In the spring of 1891, enumerators for the decennial census fanned out across the country, going door to door to count the population of the Dominion of Canada. They asked about things such as age, religion and education. They inquired as to who could read and write. And they asked where people worked.
The No. 1 job in Canada in 1891: “Farmer.” More than 408,000 people said that farming was their sole or primary form of employment. The second most common job: “Farmer’s son.” There were 240,768 of those. There were also 76,839 “Farm labourers,” and more than 9,000 workers in other agricultural jobs.
At the time, Canada had just 4.8 million people.

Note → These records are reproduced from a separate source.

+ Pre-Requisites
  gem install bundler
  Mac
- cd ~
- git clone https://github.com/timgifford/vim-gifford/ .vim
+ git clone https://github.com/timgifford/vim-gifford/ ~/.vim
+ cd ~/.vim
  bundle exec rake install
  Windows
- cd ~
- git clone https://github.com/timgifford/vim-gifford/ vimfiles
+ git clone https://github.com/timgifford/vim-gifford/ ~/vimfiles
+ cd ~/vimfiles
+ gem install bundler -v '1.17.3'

I flipped through the 1891 census the other day, and found that roughly a third of the enumerated labour force, much of it under the age of 15, worked in agriculture. And that was almost certainly an undercount, because while farmers’ sons were classed as workers, hundreds of thousands of daughters and wives mostly were not.

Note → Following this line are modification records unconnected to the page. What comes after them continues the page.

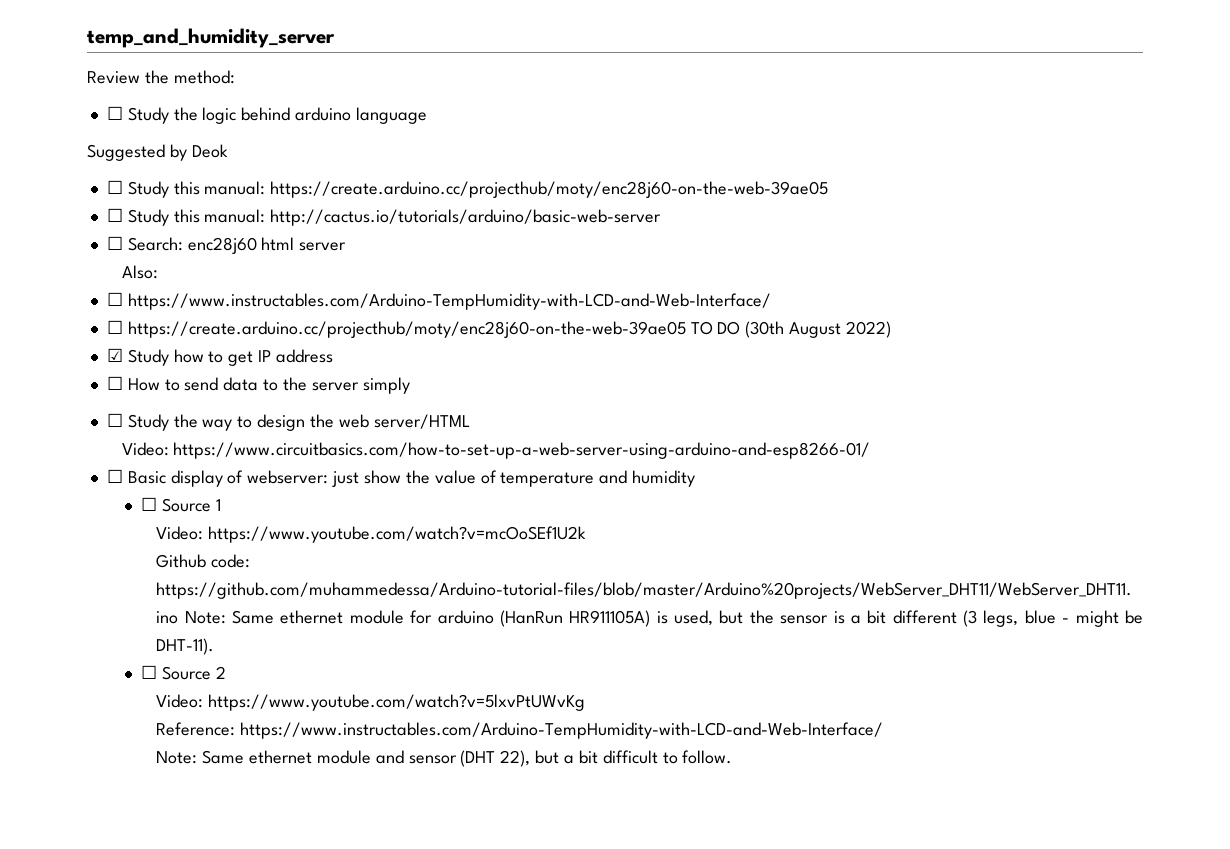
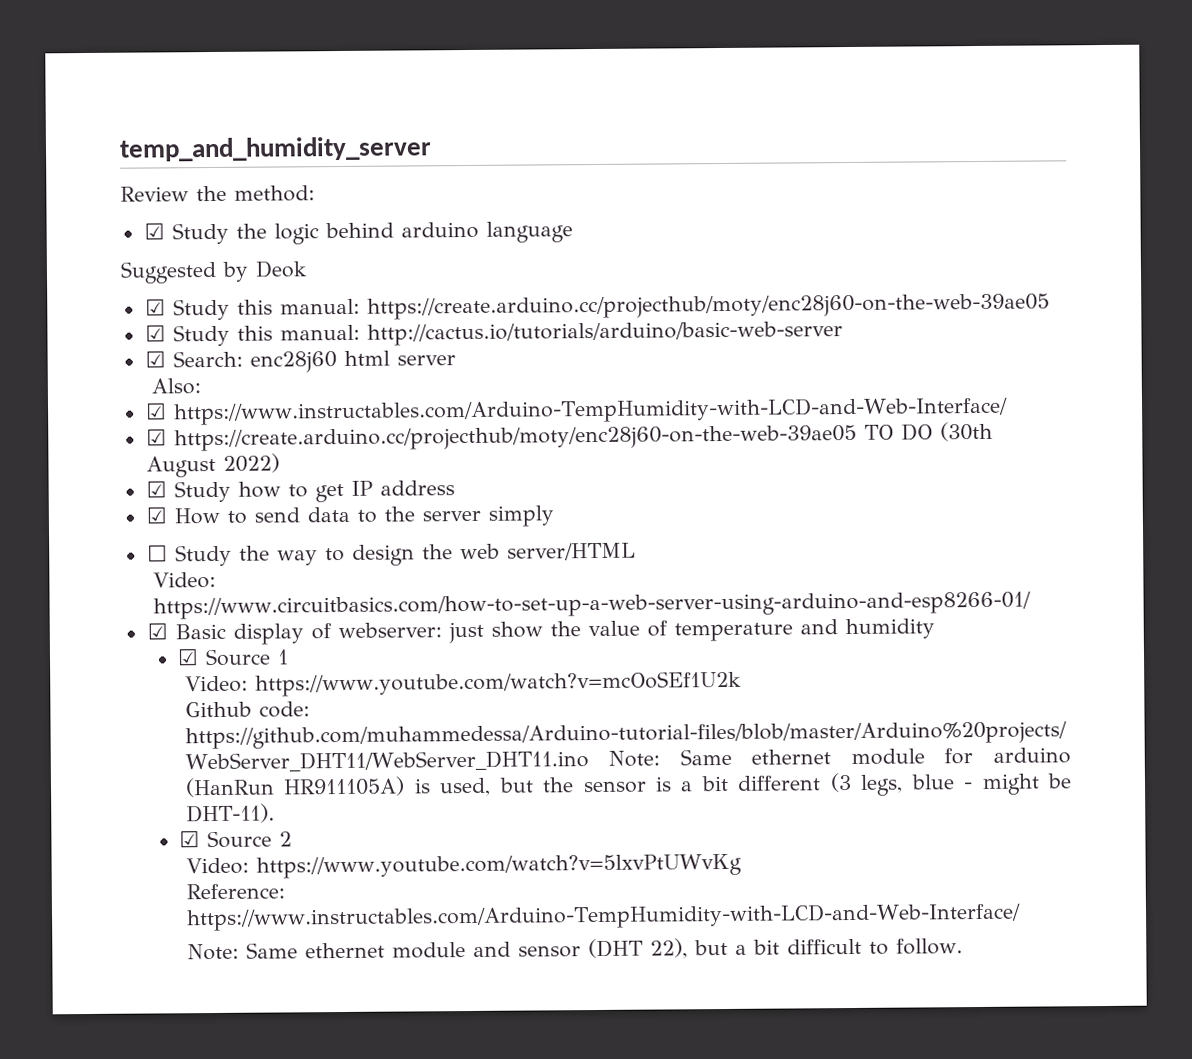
- ☐ Study the logic behind arduino language
+ ☑ Study the logic behind arduino language
- ☐ Study this manual: https://create.arduino.cc/projecthub/moty/enc28j60-on-the-web-39ae05
+ ☑ Study this manual: https://create.arduino.cc/projecthub/moty/enc28j60-on-the-web-39ae05
- ☐ Study this manual: http://cactus.io/tutorials/arduino/basic-web-server
+ ☑ Study this manual: http://cactus.io/tutorials/arduino/basic-web-server
- ☐ Search: enc28j60 html server
+ ☑ Search: enc28j60 html server
- ☐ https://www.instructables.com/Arduino-TempHumidity-with-LCD-and-Web-Interface/
- ☐ https://create.arduino.cc/projecthub/moty/enc28j60-on-the-web-39ae05 TO DO (30th August 2022)
+ ☑ https://www.instructables.com/Arduino-TempHumidity-with-LCD-and-Web-Interface/
+ ☑ https://create.arduino.cc/projecthub/moty/enc28j60-on-the-web-39ae05 TO DO (30th August 2022)
- ☐ How to send data to the server simply
+ ☑ How to send data to the server simply
- ☐ Basic display of webserver: just show the value of temperature and humidity
+ ☑ Basic display of webserver: just show the value of temperature and humidity
- ☐ Source 1
+ ☑ Source 1
- ☐ Source 2
+ ☑ Source 2

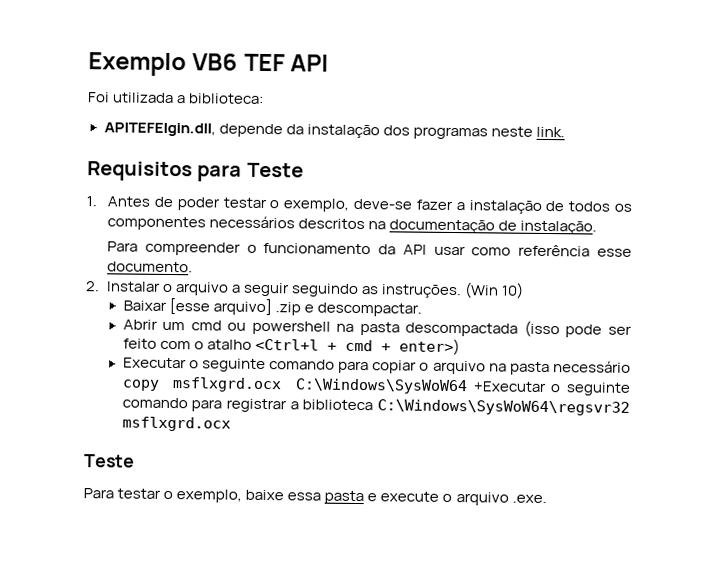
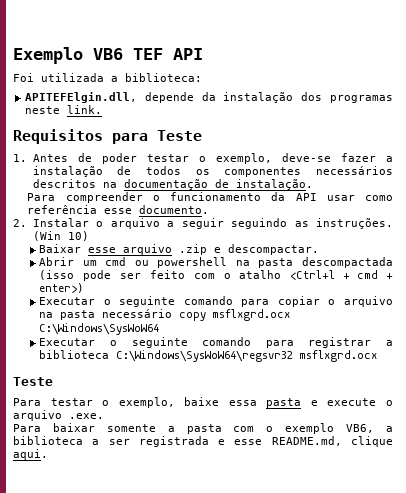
- Baixar [esse arquivo] .zip e descompactar.
+ Baixar esse arquivo .zip e descompactar.
- Executar o seguinte comando para copiar o arquivo na pasta necessário copy msflxgrd.ocx C:\Windows\SysWoW64 +Executar o seguinte comando para registrar a biblioteca C:\Windows\SysWoW64\regsvr32 msflxgrd.ocx
+ Executar o seguinte comando para copiar o arquivo na pasta necessário copy msflxgrd.ocx C:\Windows\SysWoW64
+ Executar o seguinte comando para registrar a biblioteca C:\Windows\SysWoW64\regsvr32 msflxgrd.ocx
+ Para baixar somente a pasta com o exemplo VB6, a biblioteca a ser registrada e esse README.md, clique aqui.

Farming was so central to life in 1891 that the census was the responsibility of the Department of Agriculture.
Fast forward more than a century. Today, just 247,000 people are employed on a Canadian farm or in a nursery or greenhouse. That’s barely more than 1 per cent of the labour force.
Generation after generation, the share of Canadians doing farm work has steadily shrunk, while the volume and value of agricultural output has grown. This miracle is called economic productivity. If Canada plays its cards right, the future will bring more of the same.
A new report this week from the Conference Board of Canada says that a large share of Canadian farm jobs, nearly 104,000 positions, could be automated out of existence in the next decade. The same goes for 56,000 jobs in food and beverage manufacturing.
Is this bad news? No, it’s great news. More than a century of steadily declining agricultural employment is a big part of how Canada became one of the world’s wealthiest countries. Sustaining that trend in the years to come – through new machines, technology and processes, so that workers tomorrow produce more than today – is how we reach higher productivity and higher living standards.
It’s all about figuring out how to do more with fewer workers. That’s where economic growth and higher living standards come from.
In 2012, the daughter of an Alberta farmer wrote about the remarkable productivity of her family’s farm.
“My dad farms 3,200 acres of his own, and rents another 2,400 – all told, a territory seven times the size of Central Park,” wrote then-journalist Chrystia Freeland. “Last year, he produced 3,900 tonnes of wheat, 2,500 tonnes of canola, and 1,400 tonnes of barley. (That’s enough to produce 13 million loaves of bread, 1.2 million liters of vegetable oil, and 40,000 barrels of beer.)”
All that from just three workers – her dad and two hired hands – plus a few friends helping out a couple of weeks a year, during seeding and harvest.
Back in 1891, it would have called for a large (and mostly poorly paid) work force. Progress since then has been remarkable, spurred by massive investments in labour-saving farming equipment and technology. The Conference Board study predicts more of the same.
All of which should be a reminder that labour shortages and rising wages have economic benefits. Yes, benefits. They are the mother of business innovation and investment, because they force businesses to chase ever greater labour productivity. Particularly when it comes to low-wage jobs, a tight labour market and upward pressure on pay should be the goal of government policy.
However, Canadian businesses in recent years persuaded Ottawa that, no matter the state of the economy or the level of unemployment, they can’t fill hundreds of thousands of low-wage jobs. But these alleged labour shortages are mostly just businesses facing the pressure to compete for workers by raising wages.
Those pressures have been alleviated by allowing businesses to recruit an effectively unlimited number of temporary foreign workers, at the lowest legal wage, or less. Absent that low-wage release valve, businesses would have to innovate and invest more in new technologies to use less labour, and get more out of each hour of (increasingly expensive) labour.
That’s how we raise productivity. That’s how we grow the economy.
The year after Confederation, Canada’s farmers grew 22 million bushels of wheat. In 1891, when a third of the labour force was on the farm, the harvest was 61 million bushels. In 1905, the year Alberta and Saskatchewan became provinces, it was 107 million bushels.
Two years later, Sir Charles Edward Saunders began testing a new variety of wheat, developed by cross-breeding Red Fife with fast-growing Hard Red Calcutta from India. The new variety, Marquis, was ideal for Canada’s short summer. In 1911, Canadian farmers harvested more than 200 million bushels of wheat. In 1915, the figure was nearly 400 million.
Over the following century, as the farm labour force fell, farm output rose. The 1940 wheat crop was 540 million bushels. A new peak of 702 million bushels was hit in 1952. The year before the Centennial, the harvest was 827 million bushels.
And in 2023, not a record year, Canada’s ever-shrinking number of farmers produced 32 million tonnes of wheat – nearly 1.2 billion bushels.